The guide is waiting with a car.  The trip to the hotel on the city’s near west side takes nearly an hour on modern expressways, and on this Sunday evening traffic is brisk.

 

In the darkness outside, city buildings are lit up by light sculptures and giant-sized video screens.  The only place I’ve seen more lights is in Las Vegas.

 

 

Soviet Exhibition Hall, 1955 gift to Shanghai

Soviet Exhibition Hall, 1955 gift to Shanghai

 

 

Right outside the window is an exhibition hall built and given as a gift to the people of China from the former Soviet Union.  The Chinese seem to be having the last laugh.

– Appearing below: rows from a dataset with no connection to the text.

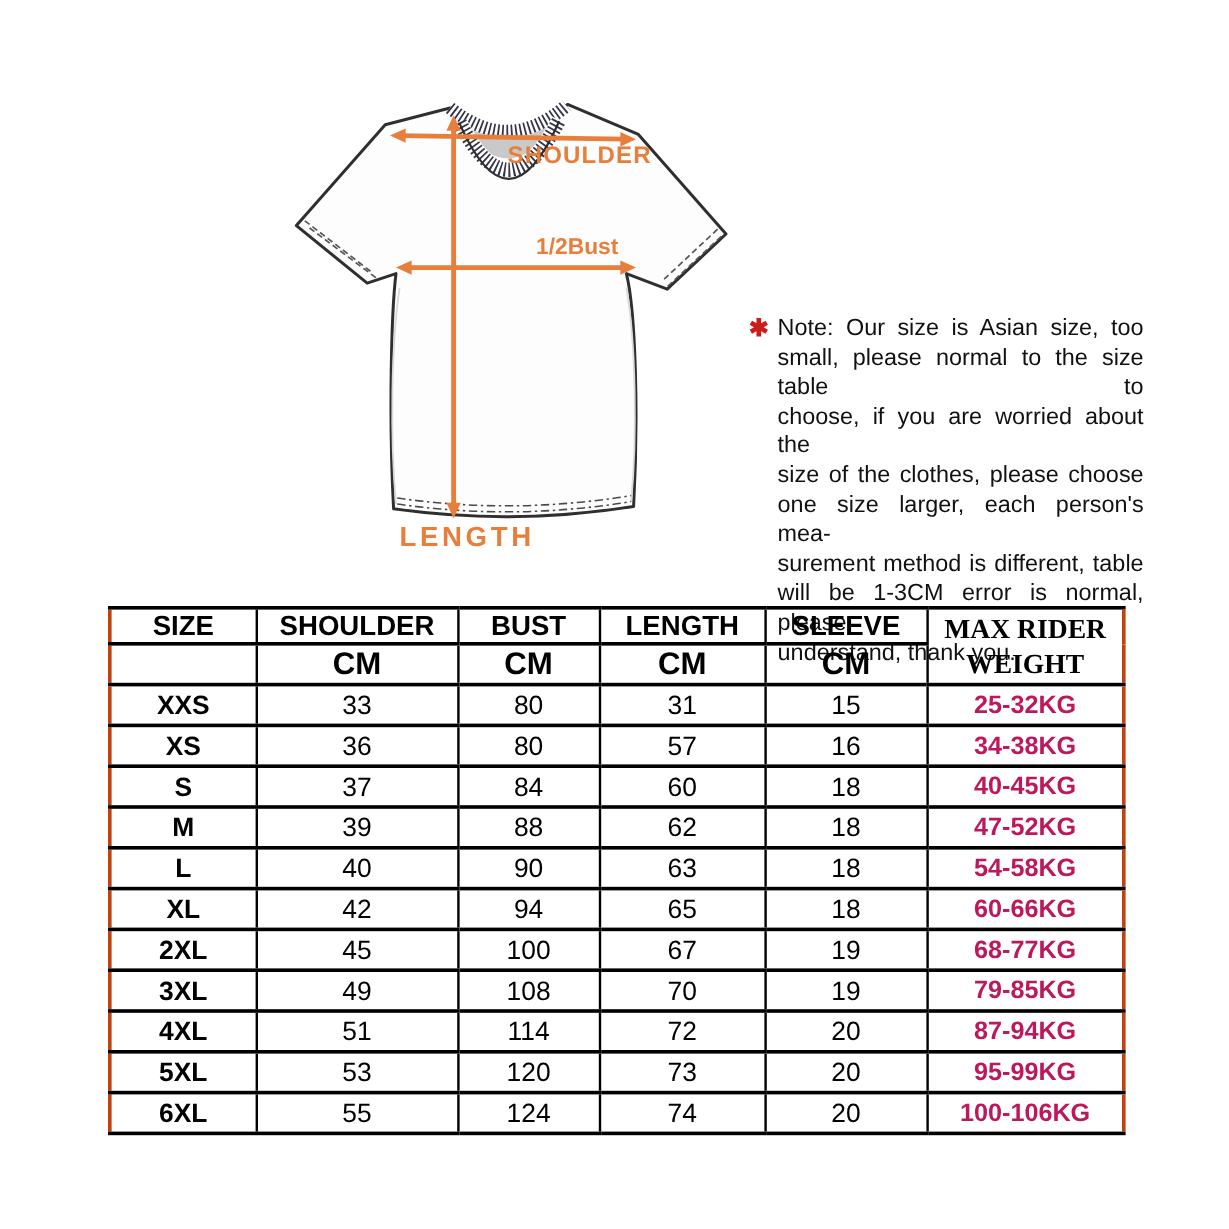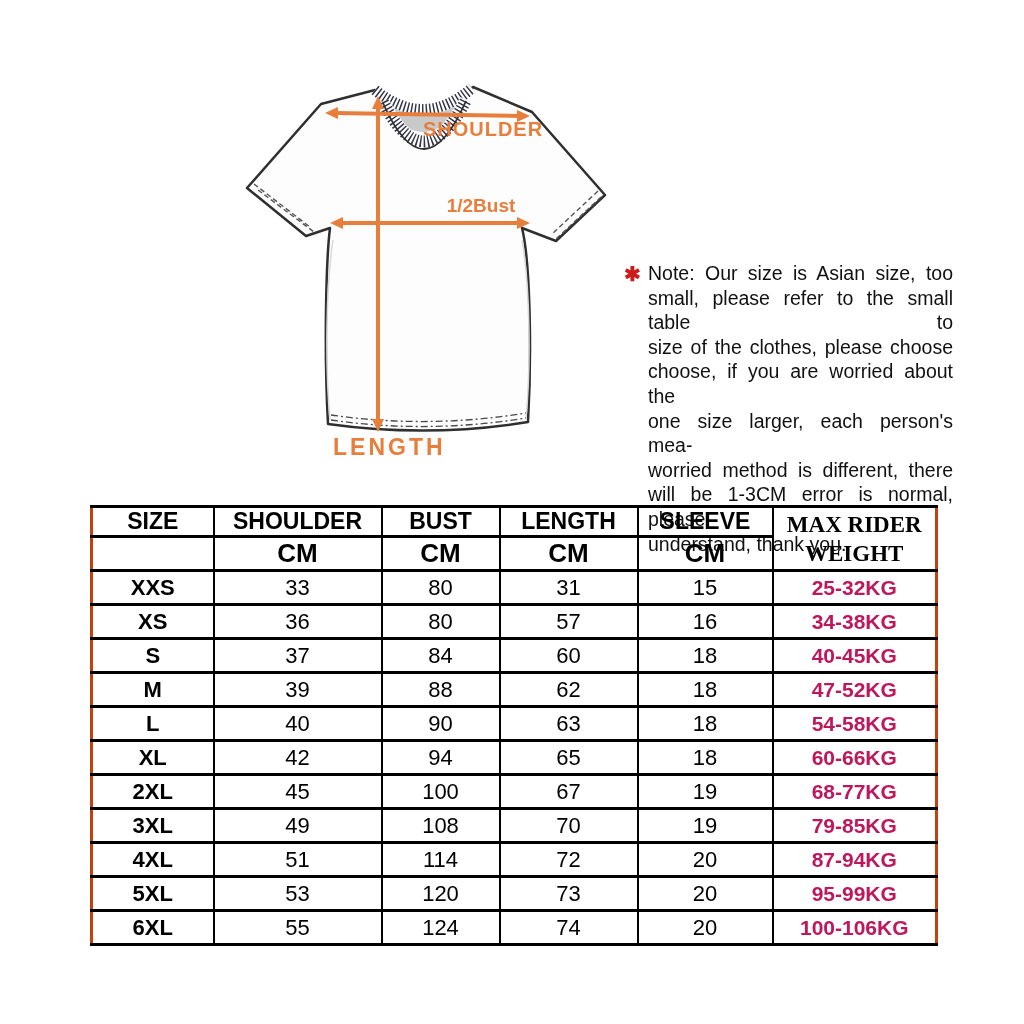"small, please refer to the" div.line { text: refer to the small -> normal to the size }
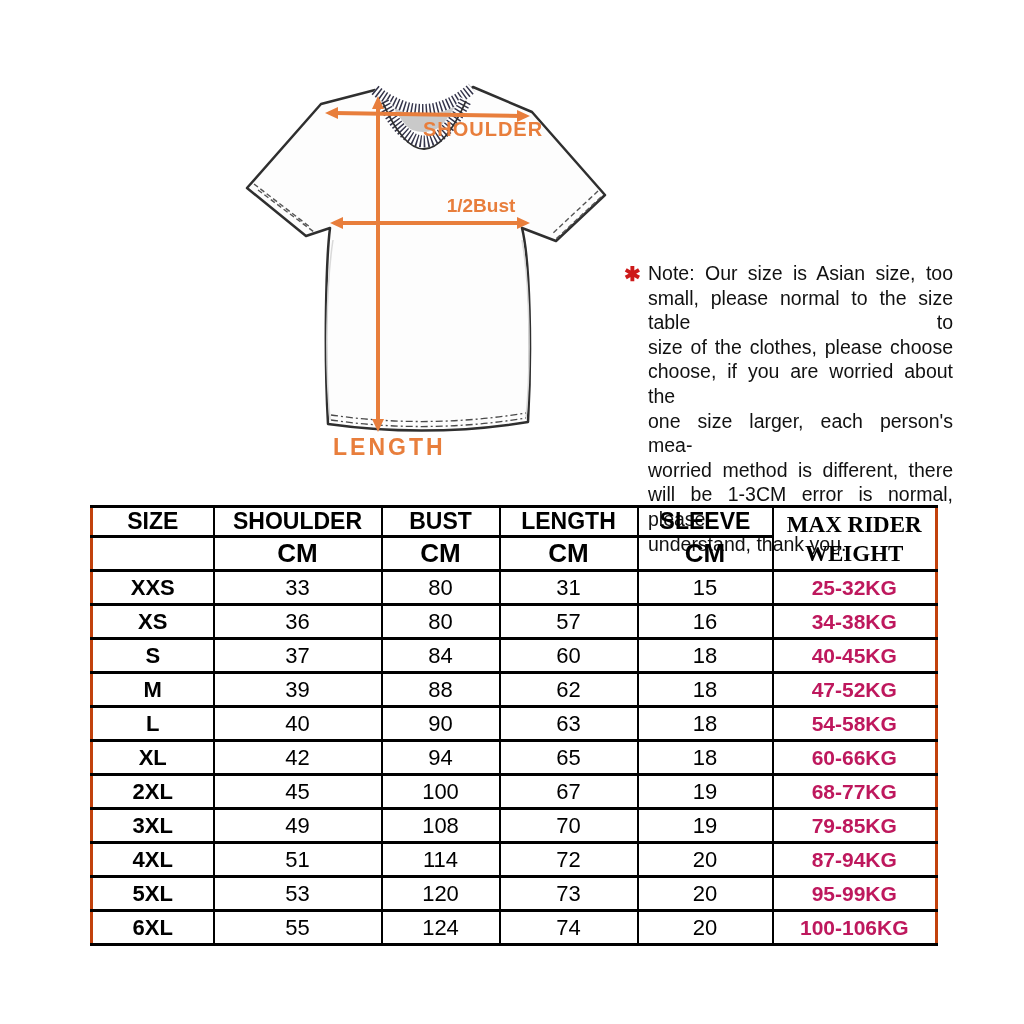"size of the clothes, please" div.line { order: before "choose, if you are worried" -> after "choose, if you are worried" }
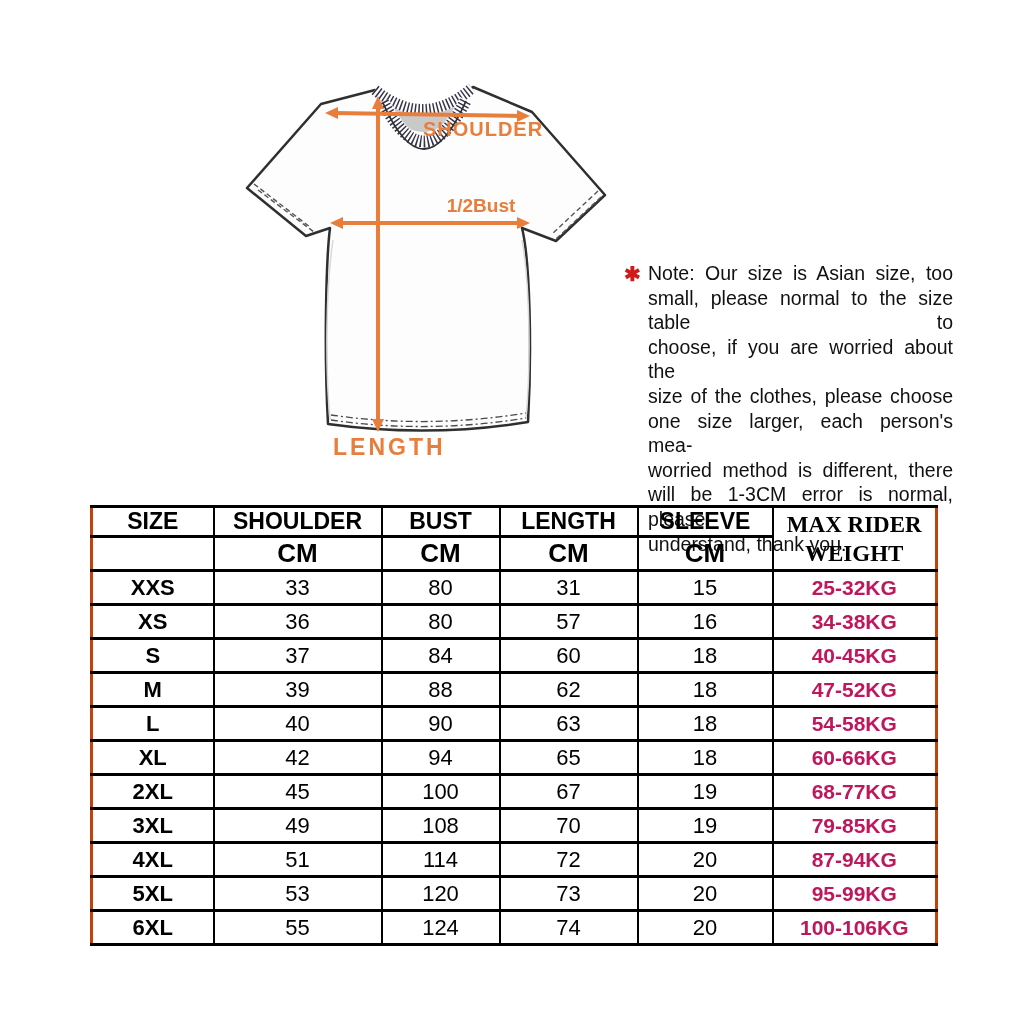"worried method is different, there" div.line { text: worried method is different, there -> surement method is different, table }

Back home it’s morning and even though I’ve slept through much of the flight, I’ll be dragging by mid-day unless I get some sleep tonight.

Tomorrow it begins..

 

 

What To Expect:

China mapThis trip begins with three days in coastal Shanghai and continues overland to Nanking, embarkation point for a twelve day cruise down the Yantgze – China’s Mississippi River.

 

It wanders inland through lowland farms strung between robust cities.  It passes ancient temples, formal gardens, and artisan workshops.  And it continues through the canyons of the Three Gorges and the locks of its great dam.

 

Before boarding a plane for Xi’an in Chonquing, there’s an early morning visit to its urban park zoo and pandas.   Xi’an is an ancient capital of China.  A walk through its historic city center is a must, but it’s better known as the archeological site of the Terra Cotta Army.

 

The trip ends in Beijing, with visits to a centuries-old residential neighborhood, to Tianamen Square and The Forbidden City, and to the Great Wall.